* **Exercise details**
Your answer must contain each line of the listing in which "also" appears, copied in full.

--- Records for processing ---

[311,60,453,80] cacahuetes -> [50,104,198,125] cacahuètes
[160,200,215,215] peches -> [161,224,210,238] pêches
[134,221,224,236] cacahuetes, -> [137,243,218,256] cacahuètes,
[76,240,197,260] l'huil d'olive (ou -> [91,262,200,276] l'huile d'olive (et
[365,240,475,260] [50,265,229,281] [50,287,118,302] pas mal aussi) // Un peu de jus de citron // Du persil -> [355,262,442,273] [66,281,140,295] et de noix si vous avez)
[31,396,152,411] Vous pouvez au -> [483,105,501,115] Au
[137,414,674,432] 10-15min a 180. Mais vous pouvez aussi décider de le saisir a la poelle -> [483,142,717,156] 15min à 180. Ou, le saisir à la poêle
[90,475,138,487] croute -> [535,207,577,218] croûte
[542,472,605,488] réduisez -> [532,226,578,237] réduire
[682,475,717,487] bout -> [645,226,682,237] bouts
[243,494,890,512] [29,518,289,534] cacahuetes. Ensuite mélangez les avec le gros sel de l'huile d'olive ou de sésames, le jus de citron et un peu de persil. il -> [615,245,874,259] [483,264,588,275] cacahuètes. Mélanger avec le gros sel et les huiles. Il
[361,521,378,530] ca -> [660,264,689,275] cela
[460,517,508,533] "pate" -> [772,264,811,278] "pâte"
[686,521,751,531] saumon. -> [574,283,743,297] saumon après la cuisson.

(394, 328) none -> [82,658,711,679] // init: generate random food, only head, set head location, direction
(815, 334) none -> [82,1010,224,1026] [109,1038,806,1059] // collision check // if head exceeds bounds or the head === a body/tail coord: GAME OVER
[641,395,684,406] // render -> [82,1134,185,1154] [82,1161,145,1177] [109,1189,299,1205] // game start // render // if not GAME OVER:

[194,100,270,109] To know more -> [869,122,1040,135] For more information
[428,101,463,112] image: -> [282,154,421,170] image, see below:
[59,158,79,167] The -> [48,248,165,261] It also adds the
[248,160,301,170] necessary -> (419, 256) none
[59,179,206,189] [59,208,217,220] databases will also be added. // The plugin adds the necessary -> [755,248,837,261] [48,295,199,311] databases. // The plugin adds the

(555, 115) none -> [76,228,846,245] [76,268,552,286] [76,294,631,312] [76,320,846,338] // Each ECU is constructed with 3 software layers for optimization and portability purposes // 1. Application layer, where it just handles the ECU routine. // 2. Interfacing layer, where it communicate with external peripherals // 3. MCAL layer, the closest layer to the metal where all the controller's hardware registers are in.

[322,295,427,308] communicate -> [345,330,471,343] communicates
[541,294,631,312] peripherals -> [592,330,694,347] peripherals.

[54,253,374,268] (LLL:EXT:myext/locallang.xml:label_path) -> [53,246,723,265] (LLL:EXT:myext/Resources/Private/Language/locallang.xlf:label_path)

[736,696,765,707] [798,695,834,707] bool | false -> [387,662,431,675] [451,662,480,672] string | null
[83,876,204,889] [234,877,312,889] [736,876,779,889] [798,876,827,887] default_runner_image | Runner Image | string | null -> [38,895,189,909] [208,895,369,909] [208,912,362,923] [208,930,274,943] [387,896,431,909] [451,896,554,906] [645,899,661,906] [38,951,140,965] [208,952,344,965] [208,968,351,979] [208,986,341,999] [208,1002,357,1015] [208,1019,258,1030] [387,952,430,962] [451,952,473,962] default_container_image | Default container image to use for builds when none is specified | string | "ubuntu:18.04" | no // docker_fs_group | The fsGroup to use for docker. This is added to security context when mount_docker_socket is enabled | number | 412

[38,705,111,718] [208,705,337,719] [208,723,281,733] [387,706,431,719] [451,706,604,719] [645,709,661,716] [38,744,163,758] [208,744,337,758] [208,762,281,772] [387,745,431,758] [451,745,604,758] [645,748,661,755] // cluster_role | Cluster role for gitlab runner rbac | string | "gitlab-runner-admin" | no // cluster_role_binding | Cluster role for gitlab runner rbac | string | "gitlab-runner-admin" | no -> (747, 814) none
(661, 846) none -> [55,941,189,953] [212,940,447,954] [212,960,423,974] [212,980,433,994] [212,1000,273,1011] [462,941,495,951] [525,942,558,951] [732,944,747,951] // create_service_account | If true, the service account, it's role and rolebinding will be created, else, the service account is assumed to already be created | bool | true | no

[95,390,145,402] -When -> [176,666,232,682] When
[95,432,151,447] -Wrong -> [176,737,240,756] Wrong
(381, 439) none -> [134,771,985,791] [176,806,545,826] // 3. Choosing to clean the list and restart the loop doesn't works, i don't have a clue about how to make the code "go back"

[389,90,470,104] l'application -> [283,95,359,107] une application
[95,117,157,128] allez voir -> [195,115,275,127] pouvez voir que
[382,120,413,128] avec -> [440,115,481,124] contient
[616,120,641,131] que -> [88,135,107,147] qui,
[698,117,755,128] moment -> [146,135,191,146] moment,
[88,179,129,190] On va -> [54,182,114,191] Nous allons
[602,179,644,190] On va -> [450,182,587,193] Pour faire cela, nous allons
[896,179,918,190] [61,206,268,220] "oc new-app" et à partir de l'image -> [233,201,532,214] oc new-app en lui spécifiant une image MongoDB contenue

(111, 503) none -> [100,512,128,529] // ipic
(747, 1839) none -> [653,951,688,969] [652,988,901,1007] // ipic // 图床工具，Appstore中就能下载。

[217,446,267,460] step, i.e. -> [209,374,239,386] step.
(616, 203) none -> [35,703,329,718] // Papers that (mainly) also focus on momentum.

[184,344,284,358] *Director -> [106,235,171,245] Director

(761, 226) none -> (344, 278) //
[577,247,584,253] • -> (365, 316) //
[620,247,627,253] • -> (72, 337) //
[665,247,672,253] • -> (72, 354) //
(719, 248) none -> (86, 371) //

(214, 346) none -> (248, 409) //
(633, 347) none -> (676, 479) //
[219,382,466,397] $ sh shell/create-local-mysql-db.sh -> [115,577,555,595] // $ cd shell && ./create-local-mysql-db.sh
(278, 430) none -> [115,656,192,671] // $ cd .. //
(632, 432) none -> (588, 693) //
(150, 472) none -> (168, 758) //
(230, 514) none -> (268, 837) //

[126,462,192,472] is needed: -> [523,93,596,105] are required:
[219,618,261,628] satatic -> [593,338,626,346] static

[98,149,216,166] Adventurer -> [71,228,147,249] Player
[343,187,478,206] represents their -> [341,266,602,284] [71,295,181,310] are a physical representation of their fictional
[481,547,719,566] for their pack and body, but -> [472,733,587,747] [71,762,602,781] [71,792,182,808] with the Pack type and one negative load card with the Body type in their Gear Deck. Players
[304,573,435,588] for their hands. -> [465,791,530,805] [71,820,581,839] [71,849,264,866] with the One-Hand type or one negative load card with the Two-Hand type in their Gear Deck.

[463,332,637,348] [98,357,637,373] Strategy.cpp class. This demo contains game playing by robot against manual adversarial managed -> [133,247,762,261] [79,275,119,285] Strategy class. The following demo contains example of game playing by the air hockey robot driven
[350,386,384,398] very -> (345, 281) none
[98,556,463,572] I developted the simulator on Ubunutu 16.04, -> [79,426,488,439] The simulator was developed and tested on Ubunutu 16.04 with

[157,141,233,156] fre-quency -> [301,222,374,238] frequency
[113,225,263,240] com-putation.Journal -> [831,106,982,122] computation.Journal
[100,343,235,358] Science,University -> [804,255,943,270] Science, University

---

* **Solution for this task**
[59,158,79,167] The -> [48,248,165,261] It also adds the
[59,179,206,189] [59,208,217,220] databases will also be added. // The plugin adds the necessary -> [755,248,837,261] [48,295,199,311] databases. // The plugin adds the
(616, 203) none -> [35,703,329,718] // Papers that (mainly) also focus on momentum.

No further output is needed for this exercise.